Tool to use NHL API stats to predict future game outcomes.

Project description

NHL Predictor

This project started with a combination of me wanting a project that would give me the opportunity to practice and really internalize the python syntax that I was learning and my discovery that the NHL has a publicly available API where I could obtain stats. I decided that I wanted to try and use some of the ML knowledge I picked up in college to see if I could successfully predict the outcomes of NHL hockey games.

Install

pip install NHL-predictor

Usage

TODO

Design

Tech used: Python, SQLite, SqliteDict, Pandas, SKLearn The app is CLI only and there are 3 main commands that structure the behavior of the app: Build, Train and Predict. While there is more detailed documentation later in this document, I will briefly summarize them here.

Components

Build

This fetches all the raw data from the NHL API and stores it locally in an SQLite database using the SqliteDict package for interfacing with the database itself. The only thing this command does is downloading and updating the data in the database.

Train

This is the step that actually builds a machine learning model. There's two major components to be aware of: The ML algorithm implementation and what I'm calling the summarizer. Both of these components are consumed via dependency injection making the app adaptable. The summarizer is the product of a need to flatten all the player statistics into a smaller set of stats that pertain to a given game; it summarizes the individual stats for each player in a game into an overall roster score for that team in that game. Similarly, when later trying to predict a future game outcome, we will want to summarize the past performance of each player listed on the game roster and use that when making our predictions. The summarizer is fully responsible for taking data persisted in the database and manipulating it into a data set appropriate for a ML algorithm to use.

Predict

This is the last step and hopefully the one you will be using the most. The data has been downloaded and stored in a local database. You have run the Train step and you now have a persisted file with your trained model saved on your disk. You're now ready to see what predictions your model can produce. This command also lets you query and list games that are on the schedule for today which makes it a little bit easier to specify which games you want predicted.

Database design

Implementation

Build

Originally, I was fetching stats from the API and preprocessing the data during this step before storing all that data into CSV files. This was a decent initial approach, but had a few limitations.

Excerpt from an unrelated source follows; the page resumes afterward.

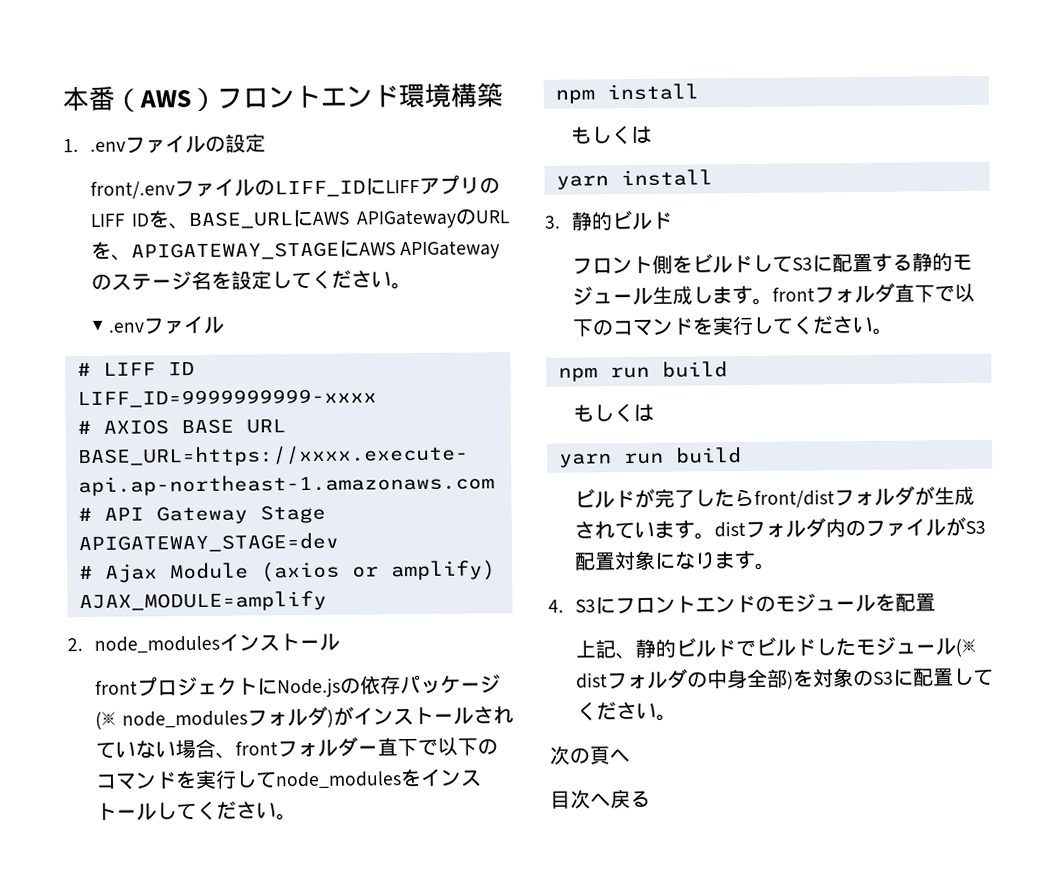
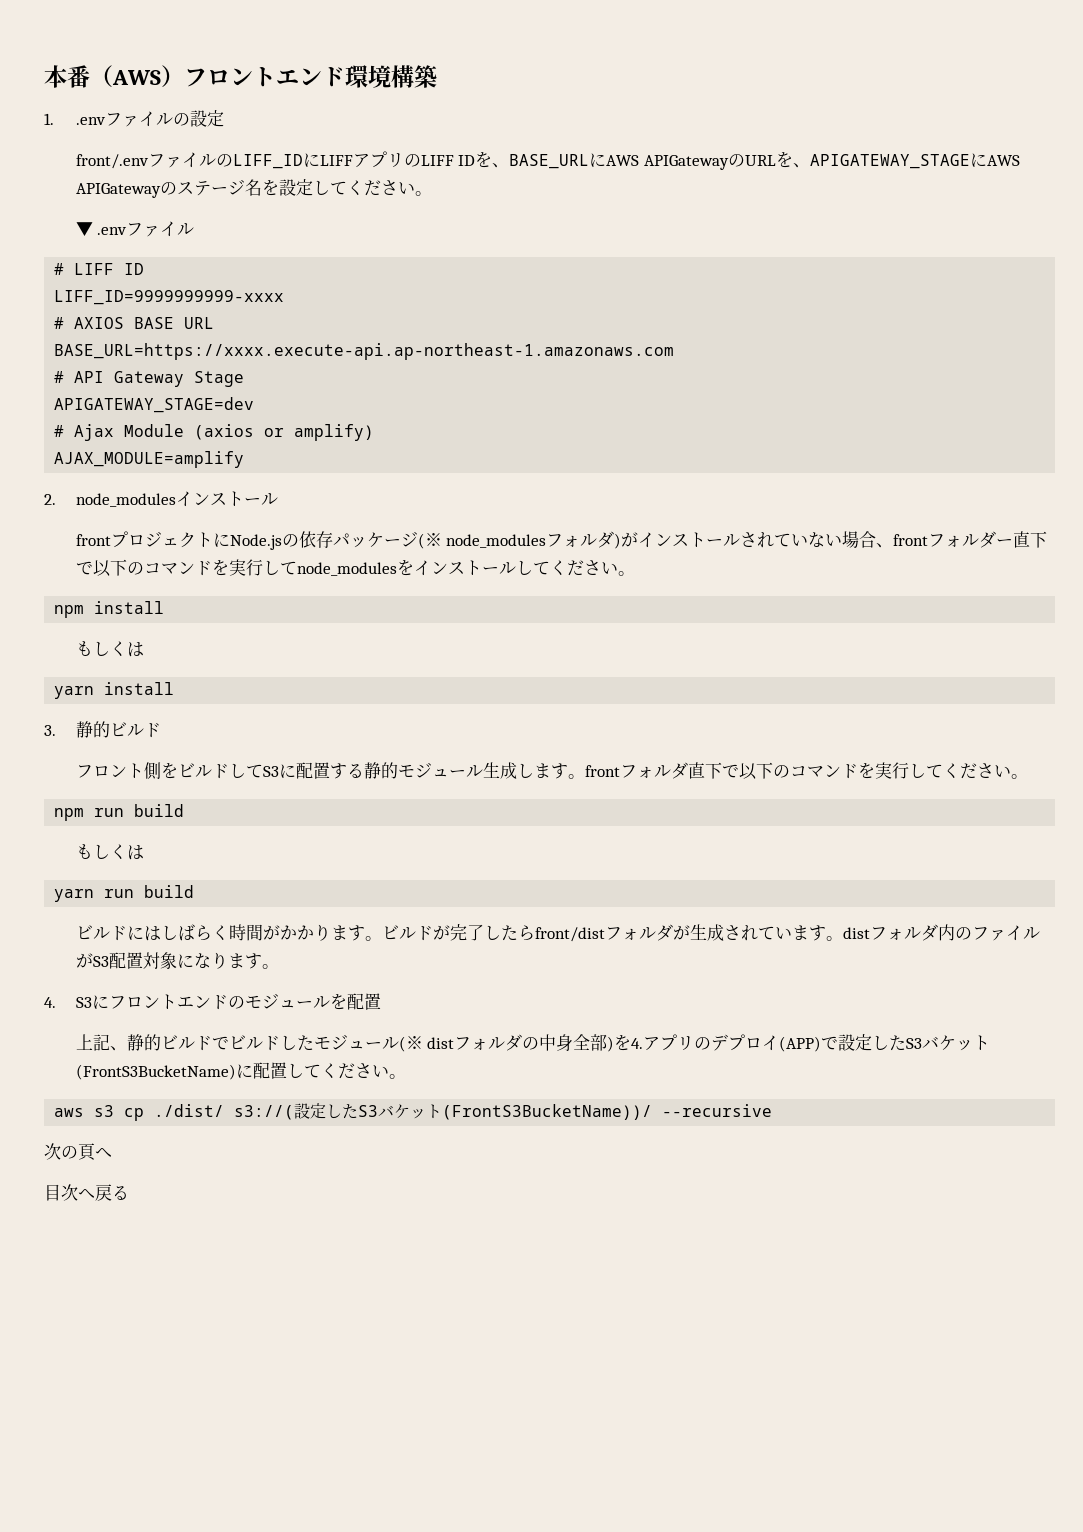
(635, 499) none -> [126,924,433,941] にはしばらく時間がかかります。ビルド
[812,668,894,688] 対象のS3 -> [631,1034,991,1052] [75,1064,236,1080] 4.アプリのデプロイ(APP)で設定したS3バケット(FrontS3BucketName)
(677, 717) none -> [54,1103,773,1121] // aws s3 cp ./dist/ s3://(設定したS3バケット(FrontS3BucketName))/ --recursive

  1. Data is processed before being stored. Once I was determined to decouple the algorithm and summarizer implementations from the base app, this preprocessing became a limitation for other summarizers or ML algorithms that want the raw data processed in a different way.
  2. When I got to the implementation of the prediction logic, I discovered that the summary of stats that the NHL API provide at the end of each game and the set of stats it provides as a player's hisotrical record are different. The more granular game stats includes some influential stats (like number of hits) that are missing from the summary. I determined that I wanted to summarize a player's historical stats myself so that I could take advantage of the more granular stats which is when I first considered storing them in a local database.

Train

TODO

Predict

TODO

Adding support for other machine learning algorithms

The application is designed so that additional ML algorithms can be added without too much effort.

The following steps are required to add a new algorithm:

  1. Add the new algorithm to src/model/algorithms.py
  2. Add a new file in each of src/trainer and src/predictor for your implementations (e.g. see src/trainer/linear_regression.py).
  3. Add a case to the train method in src/trainer/trainer.py to invoke the training of your model.
  4. Add a case to the _predict method in src/predictor/predictor.py to invoke the prediction with your model.
  5. Implement your training and prediction logic. TODO I need to add an abstract class to more clearly document how these files need to be designed.

Adding new summarizers

As mentioned earlier, summarizers provide the logic to clean up and prepare the data for consumption by an ML algorithm. For now there is only one summarizer implemented which performs a naive summation of most of the statistics for a particular game to get the overall roster strength. Depending on the need, a summarizer might be tied to a specific ML algorithm (e.g. if the algorithm has unique data needs, a custom summarizer is the place to do that).

The following steps are required to add a new summarizer.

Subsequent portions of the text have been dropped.